As with the previous blog post series I will release the code in a working example, this time as an addition to the original code. The sample code is available in verilog integration at github.

The example requires boost and python development libraries to be installed and you'll need a simulator for most of the test examples (but not all - see later). Verilator is the primary target, where you'll need 3.851 or later (because it has the required VPI support, although 3.851 is still missing some vpi functionality that will effect at least one of the functional coverage tests). However everything should run fine on Icarus (indeed part of the motivation here is to make everything run the same on all simulation platforms). Set VERILATOR_ROOT and IVERILOG_ROOT in the environment or in test/make.inc.
If you're just interested in running multiple coverage runs and then optimizing the result, you can do this without a simulator. See coverage.readme, no simulator required.
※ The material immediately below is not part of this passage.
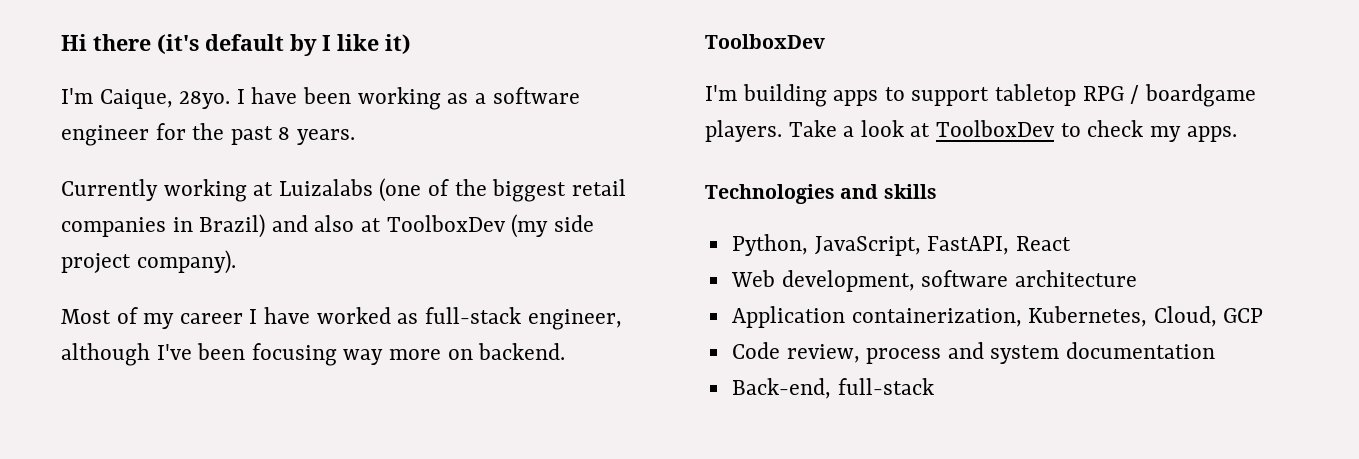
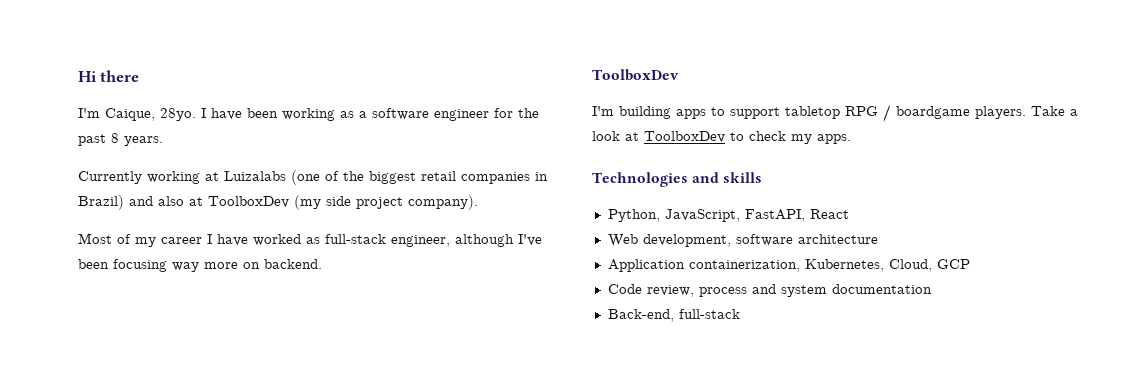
[157,34,411,56] (it's default by I like it) -> (140, 76) none

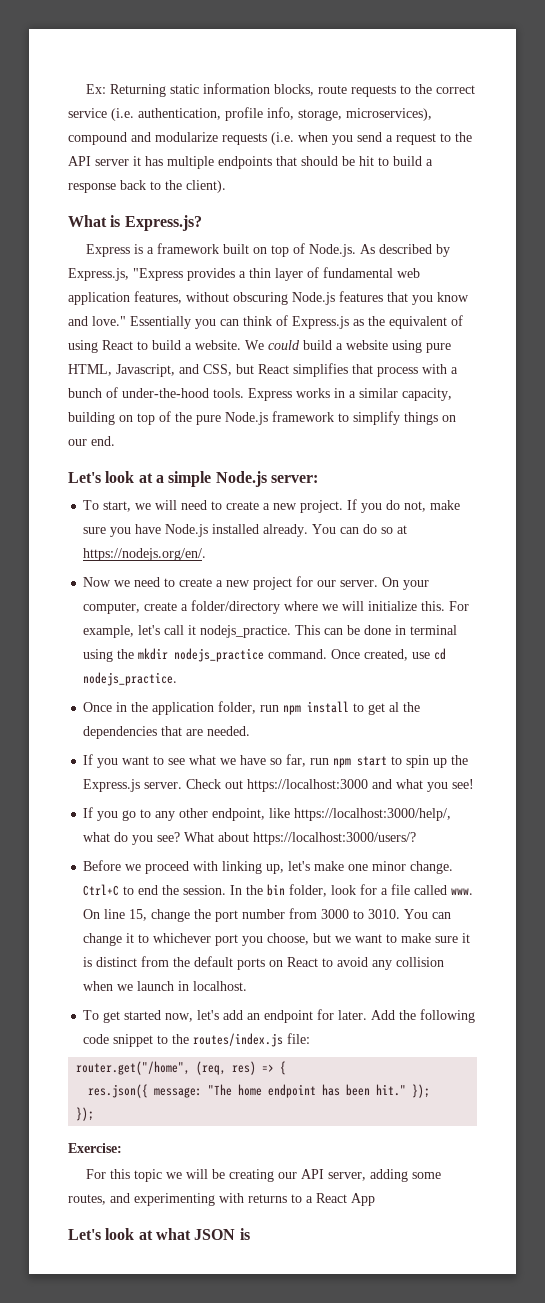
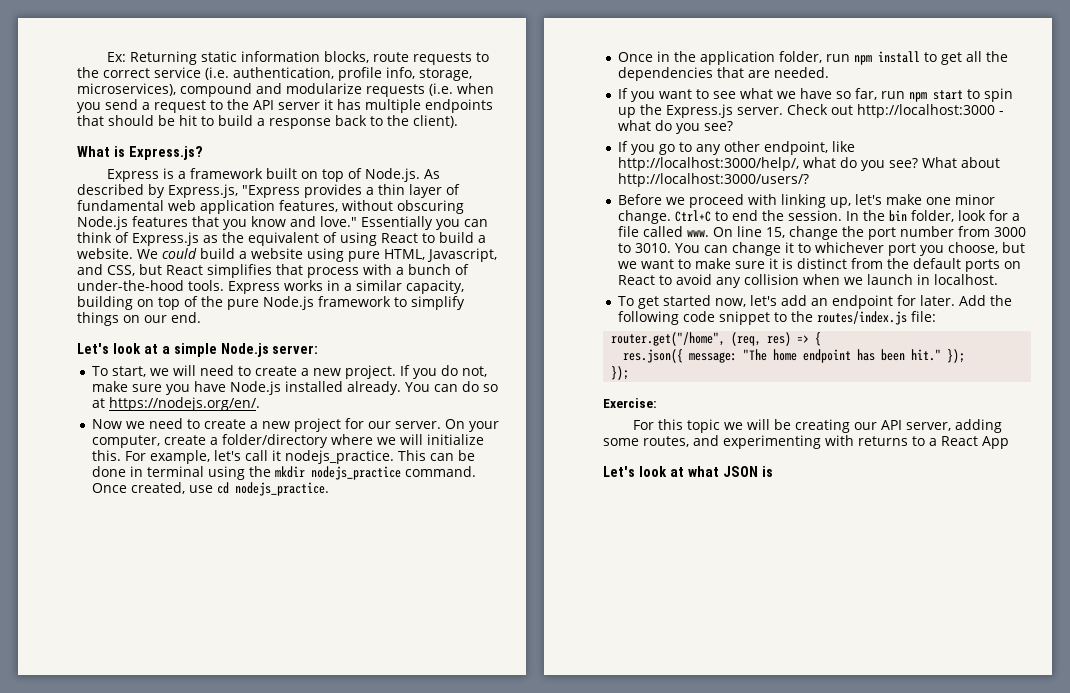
[389,702,400,712] al -> [965,51,982,62] all
[247,779,475,792] https://localhost:3000 and what you see! -> [856,104,1004,118] [617,120,733,134] http://localhost:3000 - what do you see?
[294,808,452,821] https://localhost:3000/help/, -> [617,157,799,171] http://localhost:3000/help/,
[253,832,417,845] https://localhost:3000/users/? -> [617,173,809,187] http://localhost:3000/users/?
  % git clone https://github.com/rporter/verilog_integration
  % cd verilog_integration
  % cat README
  % make -C test
  % test/regress

Please also note that this is proof of concept code. It's not meant to be used in anger as it has not been tested for completeness, correctness or scalability. It does also have a number of shortcomings as presented, including the performance of the functional coverage collection code. It does however show what can be done, and how.
The next post will describe the database schema.

2 comments:

  1. Just discovered that RDMS is a valid alternative abbreviation for RDBMS...

    BTW the link to coverage.readme returns Error 404.